Reproduce exactly the lines from the one containing "html: <div> <span>▶</span>" through the last line of the records below, both included. Leave out any pictures.

(Beginning of Source material)

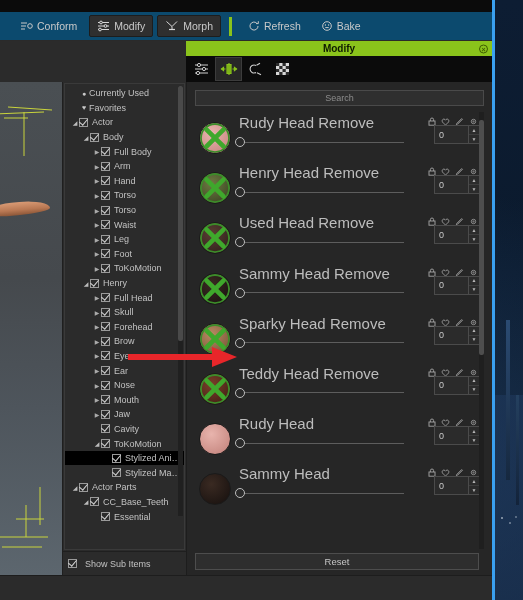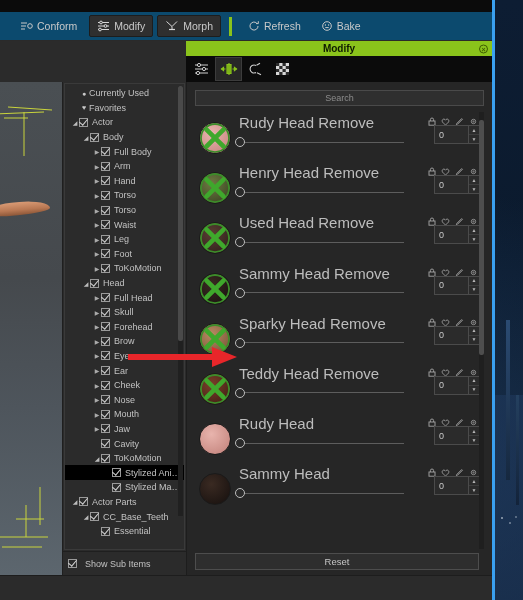"Head" span.tlabel { text: Head -> Henry }
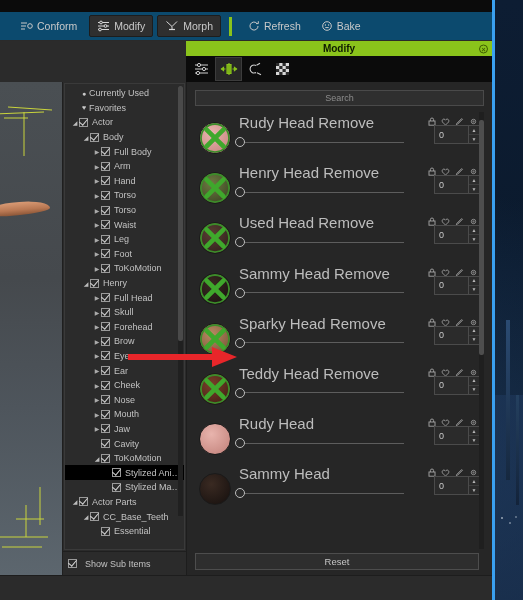"Cheek" div.trow { html: <div> <span>▶</span> <span></span> <span>Cheek</span> </div> -> none }
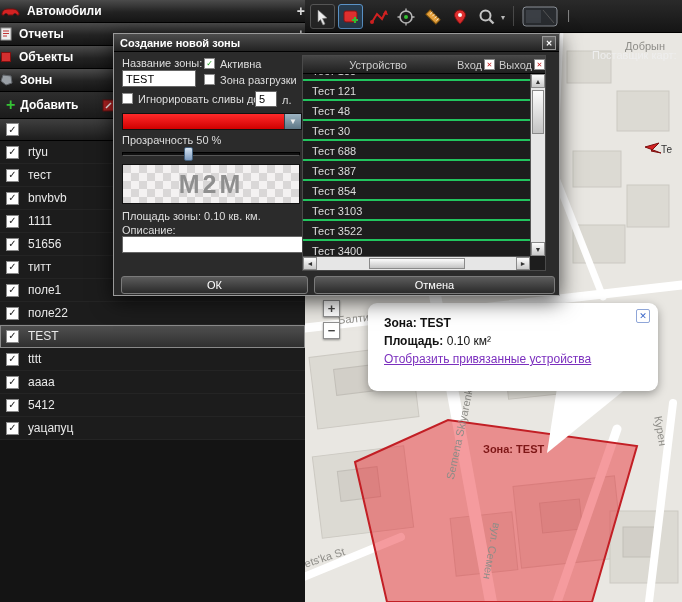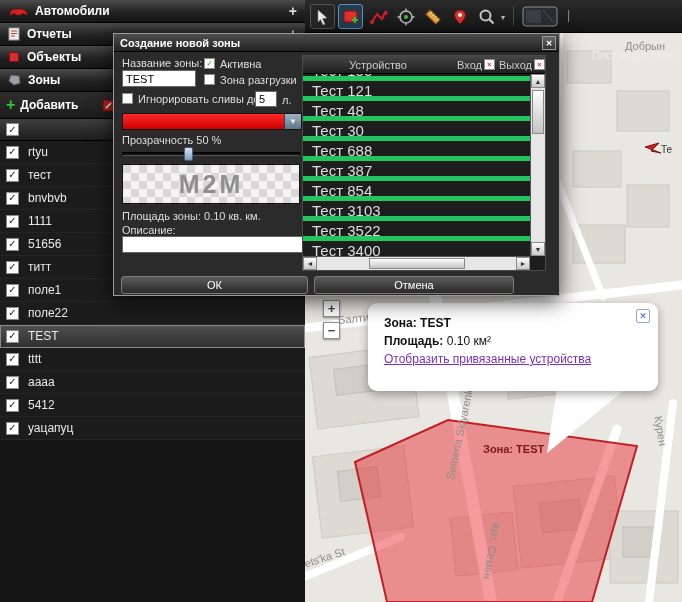"Автомобили" .acc { padding: 0 8px -> 0 0 }
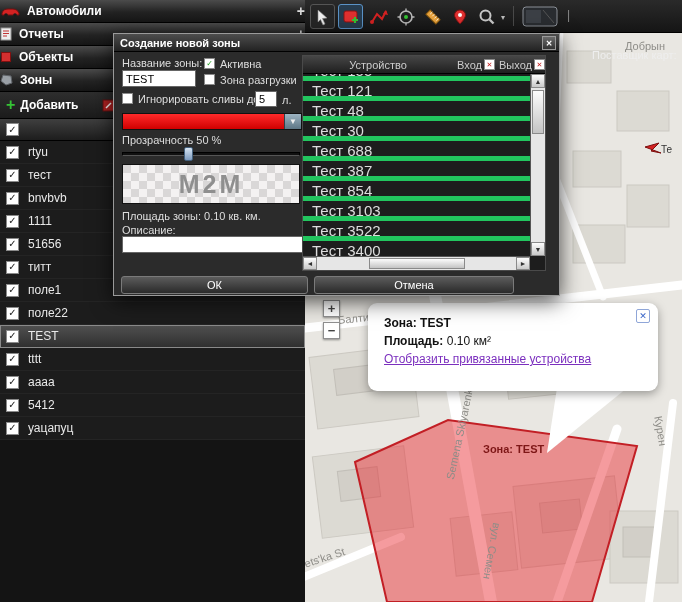"Тест 121" .drow { border-bottom: 5px solid #22c55e -> 2px solid #22c55e; font-size: 15px -> 11px }
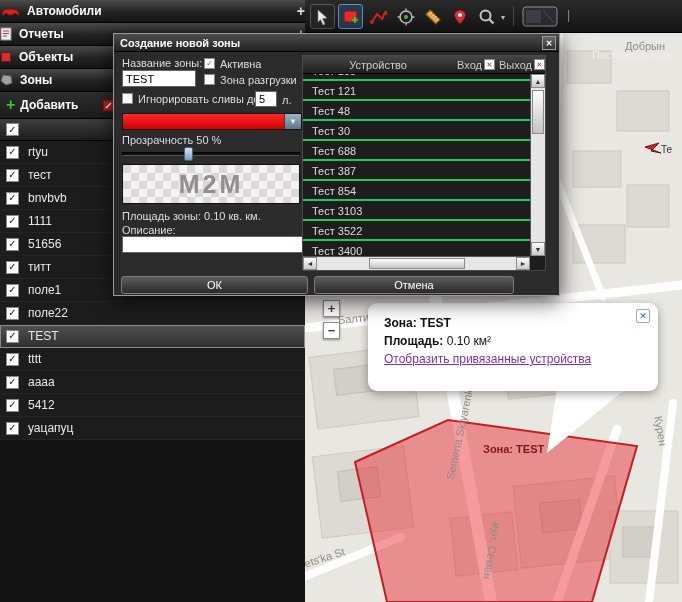"Отмена" div.dlg-btn { width: 200px -> 241px }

(End of Source material)

Output:
"Cheek" div.trow { html: <div> <span>▶</span> <span></span> <span>Cheek</span> </div> -> none }
"Автомобили" .acc { padding: 0 8px -> 0 0 }
"Тест 121" .drow { border-bottom: 5px solid #22c55e -> 2px solid #22c55e; font-size: 15px -> 11px }
"Отмена" div.dlg-btn { width: 200px -> 241px }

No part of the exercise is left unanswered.